Elizabeth is the author of eight books, Who We Are: Reflections on my Life and on Canada (2014), Budworm Battles (1982), Paradise Won: The Struggle to Save South Moresby (1990), At the Cutting Edge: The Crisis in Canada’s Forests (Key Porter Books, 1998, as well as a major new edition in 2004), Frederick Street; Life and Death on Canada’s Love Canal (co-authored with Maude Barlow, Harper Collins, 2000), How to Save the World in Your Spare Time (Key Porter Books, 2006), Global Warming for Dummies (co-authored with Zoe Caron, John Wiley and Sons, 2008) and most recently Losing Confidence: Power, Politics and the Crisis in Canadian Democracy, (MacLelland and Stewart, 2009). Frederick Street focused on the Sydney Tar Ponds, and the health threats to children in the community – the issue that led her to go on a seventeen-day hunger strike in May 2001 in front of Parliament Hill.

She has served on numerous boards of environmental groups and advisory bodies to universities and governments in Canada, including the Earth Charter Commission, co-chaired by Maurice Strong and Mikhail Gorbachev. Elizabeth is the recipient of many awards including the Outstanding Achievement Award from the Sierra Club in 1989, the International Conservation Award from the Friends of Nature, the United Nations Global 500 Award in 1990 and named one of the world’s leading women environmentalists by the United Nations in 2006. In 1996, she was presented with the award for Outstanding Leadership in Environmental Education by the Ontario Society for Environmental Education. She is also the recipient of the 2002 Harkin Award from the Canadian Parks and Wilderness Society (CPAWS). In 2006, Elizabethwas presented with the prestigious Couchiching award for excellence in public policy. Her environmental work has been profiled in numerous documentaries, including in the final episode of the acclaimed CBC series, “Canada: a Peoples’ History.”

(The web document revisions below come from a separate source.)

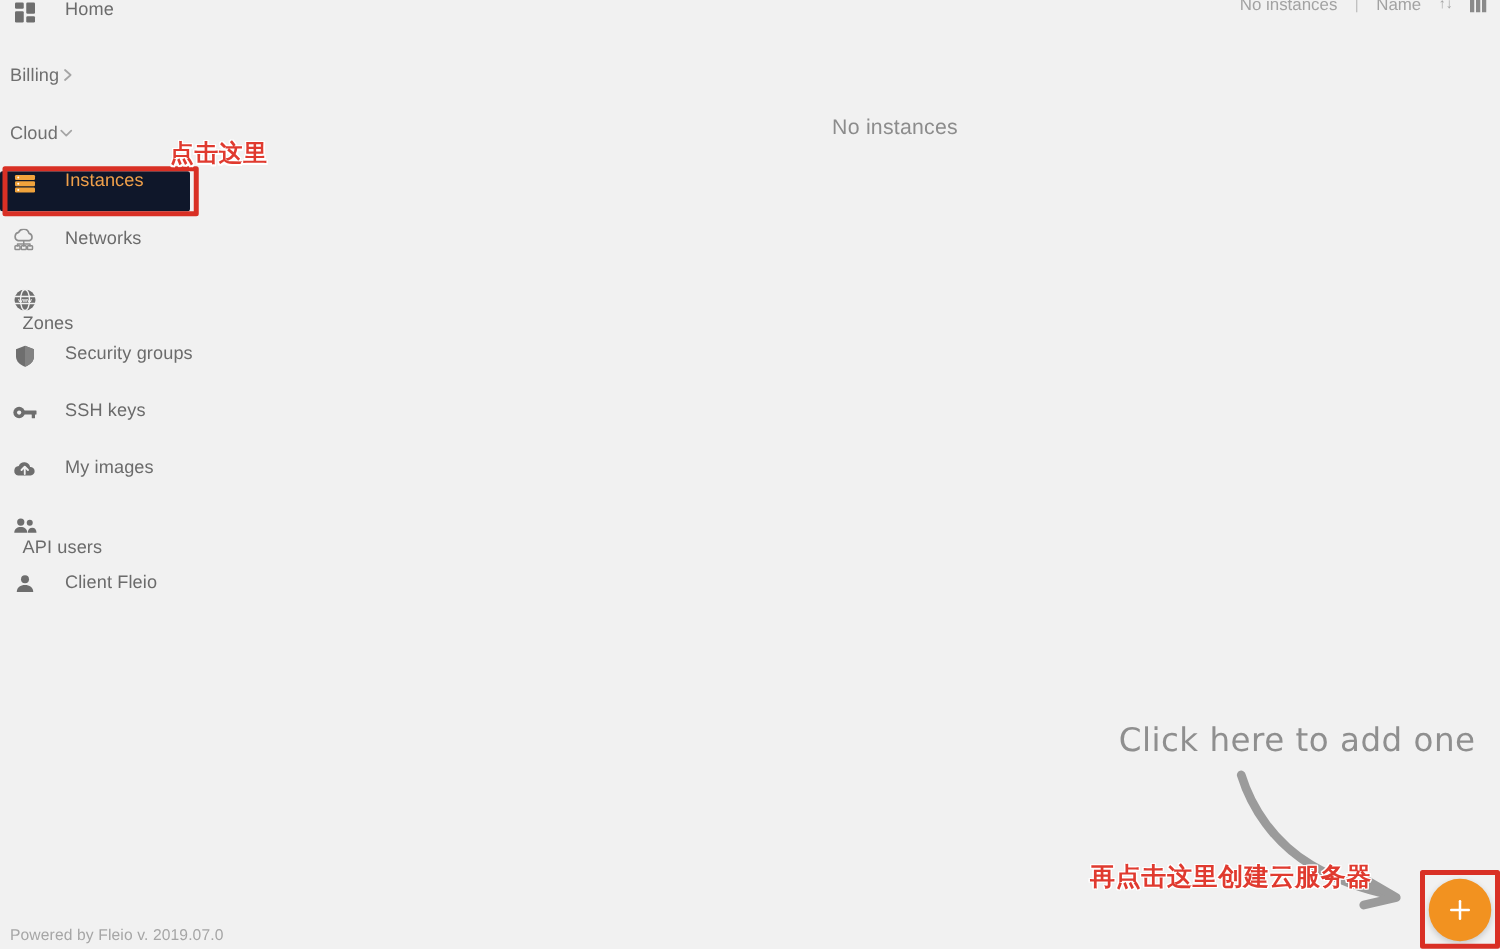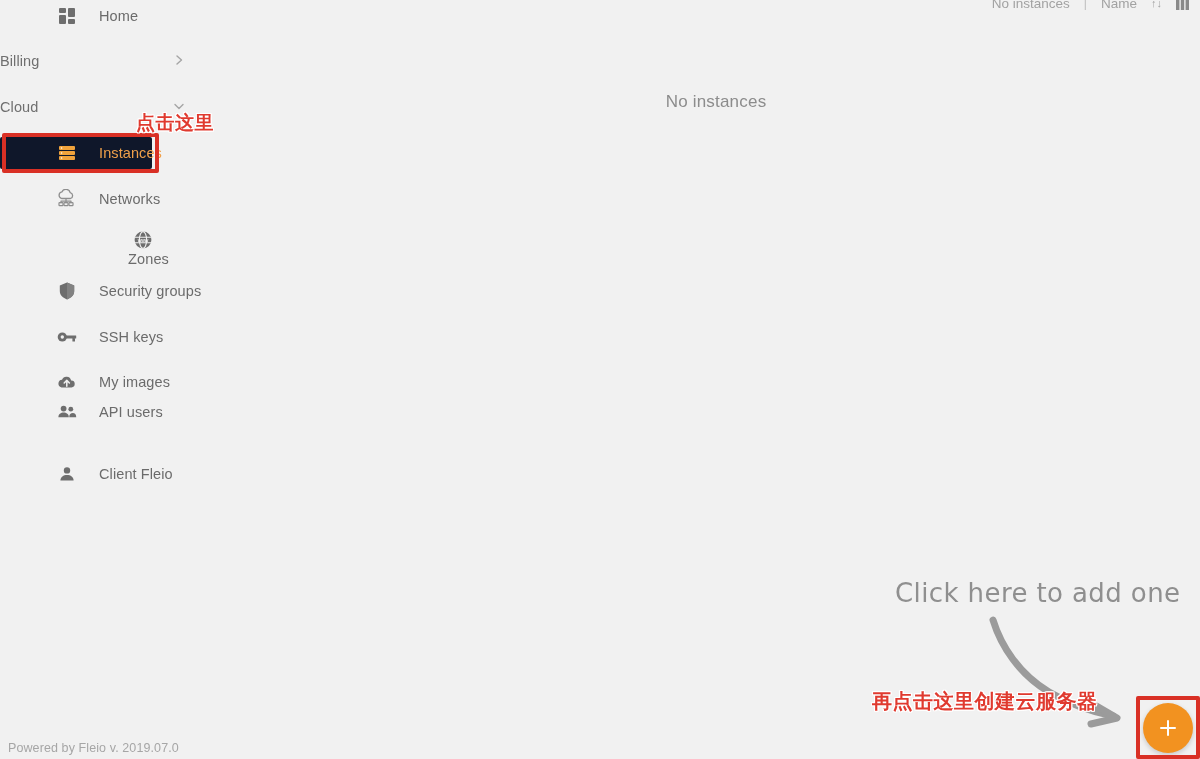--- a/index.html
+++ b/index.html
@@ -39,9 +39,8 @@
     width: 232px;
     height: 32px;
     display: flex;
-    align-items: center;
+    align-items: flex-start;
     box-sizing: border-box;
-    padding-left: 47px;
   }
 
   .nav-icon {

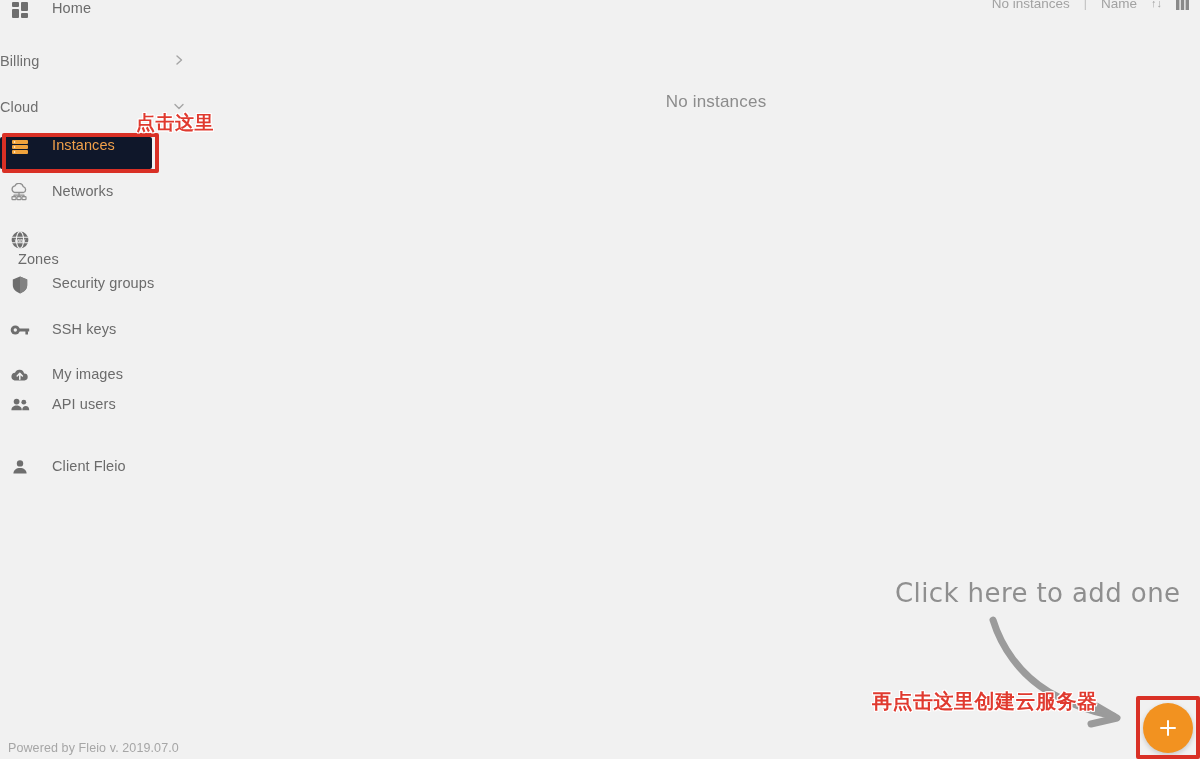--- a/index.html
+++ b/index.html
@@ -67,8 +67,8 @@
     height: 26px;
     display: flex;
     align-items: center;
-    justify-content: space-between;
-    padding: 0 10px 0 0;
+    justify-content: flex-start;
+    padding: 0 10px 0 8px;
     box-sizing: border-box;
   }
   .group-label {

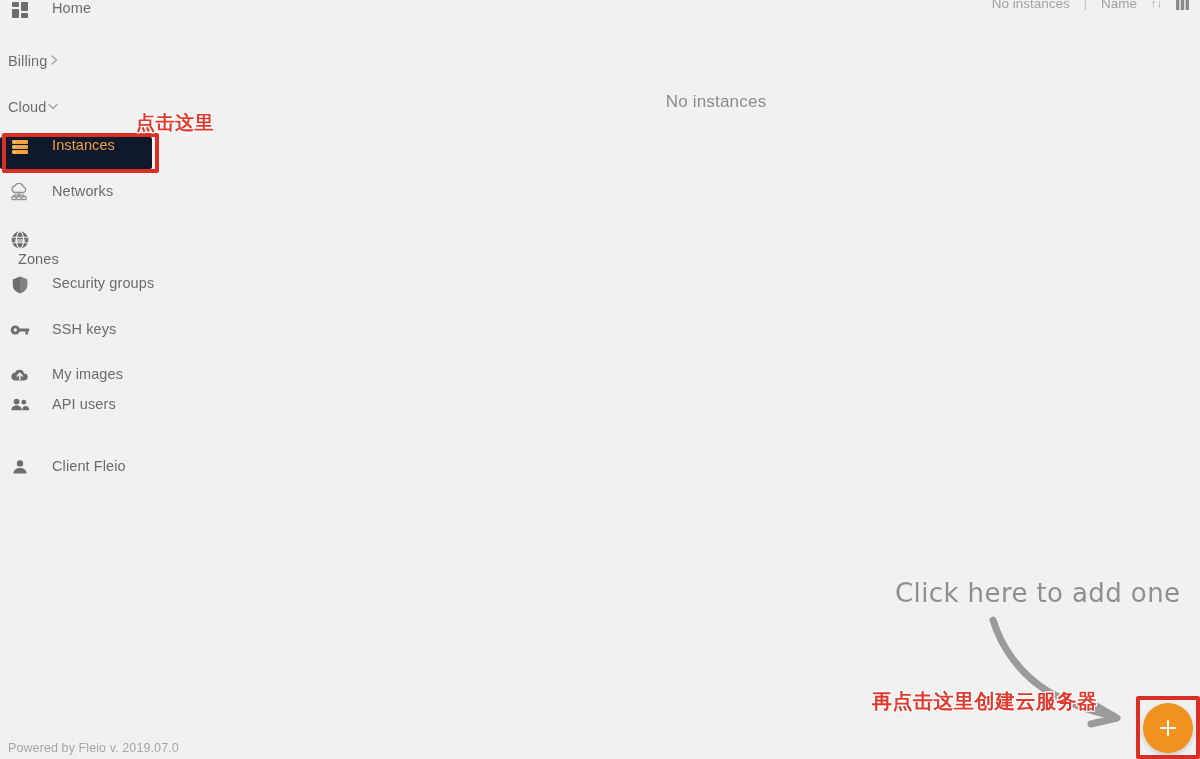--- a/index.html
+++ b/index.html
@@ -334,7 +334,7 @@
       <span class="nav-label">My images</span>
     </div>
 
-    <div class="nav-row" style="top:396px;">
+    <div class="nav-row" style="top:412px;flex-direction:column;">
       <span class="nav-icon">
         <svg width="22" height="18" viewBox="0 0 22 18">
           <circle cx="7.6" cy="5.6" r="2.9" fill="#6e6e6e"></circle>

In June 2006, Elizabeth stepped down as Executive Director of the Sierra Club of Canada, a post she had held since 1989, to run for the leadership of the Green Party of Canada. She was successful in her bid and was elected the Green Party’s ninth leader at their national convention in August 2006.

Elizabeth was named an Officer of the Order of Canada in 2005. In November, 2010, Newsweek magazine named her “one of the world’s most influential women.” She is a mother and grandmother. Elizabeth makes her home in Sidney, British Columbia.

In the 2011 Election, Elizabeth made history by being the first Green Party candidate to be elected to the House of Commons. In the 2015 Fall federal election Elizabeth May was re-elected in the riding of Saanich-Gulf Islands.